С высоты своего роста Джереми рассеянно огляделся вокруг и сказал:
— Вы ведь могли бы найти сестру, если бы постарались, верно?
— Не думаю.
— А я думаю — могли бы.
Я не ответил, и он внимательно посмотрел на меня.
— Ваша бабушка подтвердила, — снова начал он, — что у нее вышла ужасная ссора с Кэролайн… вашей матерью… и что она выгнала ее из дома, когда та была беременна.
— Моей матери, — медленно сказал я, — было всего семнадцать…
— М-м. Совершенно верно. — Он улыбнулся. — Странная мысль, правда: ваша мать — и такая молодая.
Бедная, беззащитная, хрупкая бабочка…
— Да, — сказал я.
— Ваша бабушка говорит… она согласна… если вы будете искать Аманду, она вам скажет, почему выгнала Кэролайн.
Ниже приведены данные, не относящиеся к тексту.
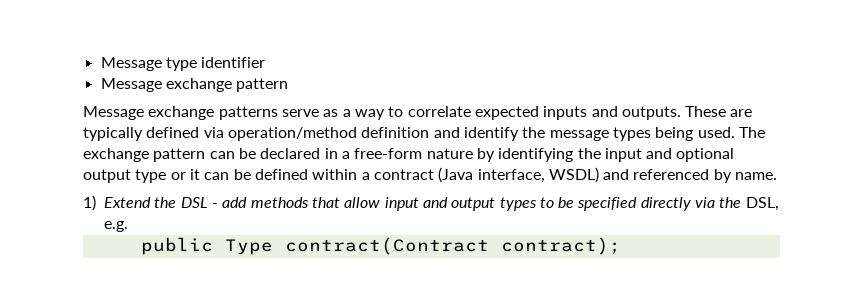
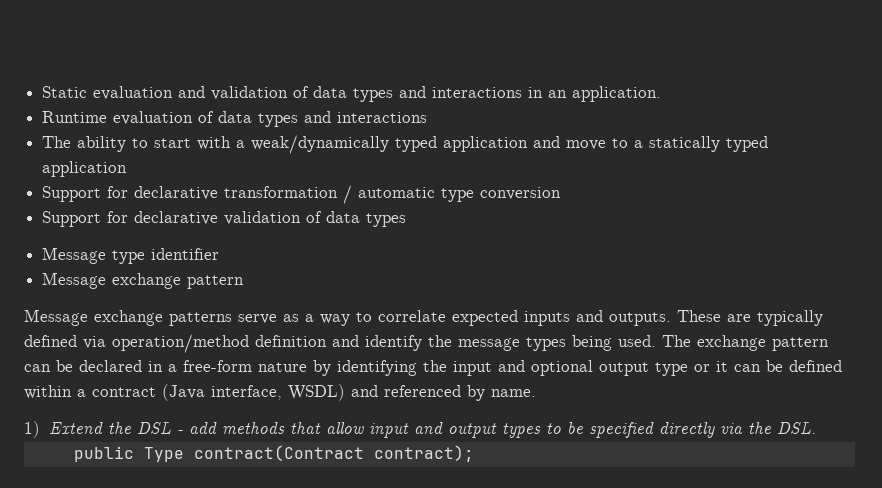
(100, 64) none -> [42,86,662,102] [42,111,428,127] [42,135,769,154] [42,161,128,177] [42,185,562,204] [42,211,407,227] Static evaluation and validation of data types and interactions in an application. // Runtime evaluation of data types and interactions // The ability to start with a weak/dynamically typed application and move to a statically typed application // Support for declarative transformation / automatic type conversion // Support for declarative validation of data types //
[745,197,779,211] [104,221,128,232] DSL, e.g. -> [777,422,817,435] DSL.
И еще скажет, кто ваш отец.
— Господи!
Я сделал два шага на ватных ногах, остановился, потом повернулся и уставился на него.
— Вы что же — так ей и сказали? — требовательно спросил я. — Скажите ему, кто его отец, и он сделает все, что хотите?
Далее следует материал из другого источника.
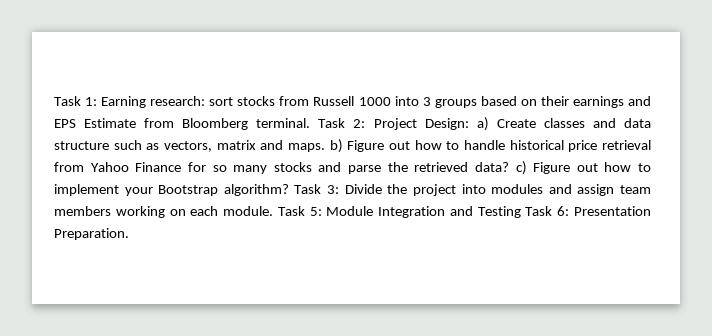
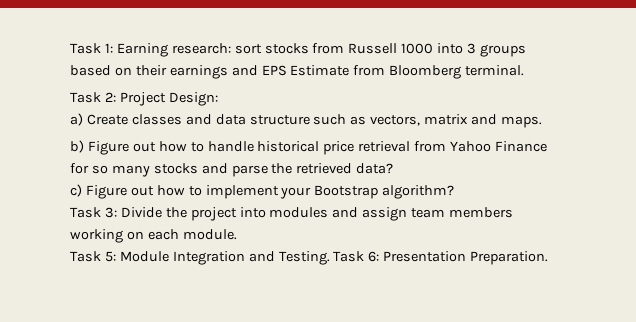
(311, 123) none -> (525, 70) //
(469, 124) none -> (218, 99) //
(325, 147) none -> (543, 122) //
(509, 167) none -> (394, 168) //
(289, 190) none -> (455, 192) //
(274, 211) none -> (237, 234) //
[477,206,521,218] Testing -> [278,251,330,265] Testing.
— Вы ведь не знаете, кто ваш отец, — сказал он рассудительно. — Но хотите узнать, так?
— Нет, не хочу, — решительно ответил я.
— Я вам не верю.
Мы свирепо сверлили друг друга взглядами.
— Любой человек хочет знать, кто его родители, — сказал он. — Это естественно.
Я сглотнул подступившую слюну.
— Она вам сказала, кто он?
Он покачал головой.
— Нет. Не сказала. Думаю, она вообще никогда никому этого не говорила. Ни единому человеку. Если вы не будете искать сестру, то никогда этого не узнаете.
— Ну и гад же ты, Джереми, — сказал я беззлобно.
Он смущенно поежился, но это было напускное. В его глазах вспыхнули огоньки, словно у шахматиста, поставившего мат противнику.
— А я-то думал, — с горечью сказал я, — что адвокаты восседают за столами, а не носятся сломя голову, чтобы повлиять на старую леди.
— Эта старая леди — мой Рубикон…
Мне показалось, что он собирался закончить предложение по-другому, но в последний момент передумал.
— А почему она не оставит деньги своему сыну? — спросил я.
— Не знаю. Она вообще ничего не объяснила — только сказала моему дедушке, что хочет отменить прежнее завещание, по которому все отходило ее сыну, и оставить новое в пользу Аманды. Конечно, ее сын будет оспаривать это решение. Мы ей об этом сказали, но все без толку. Она… э-э… упряма.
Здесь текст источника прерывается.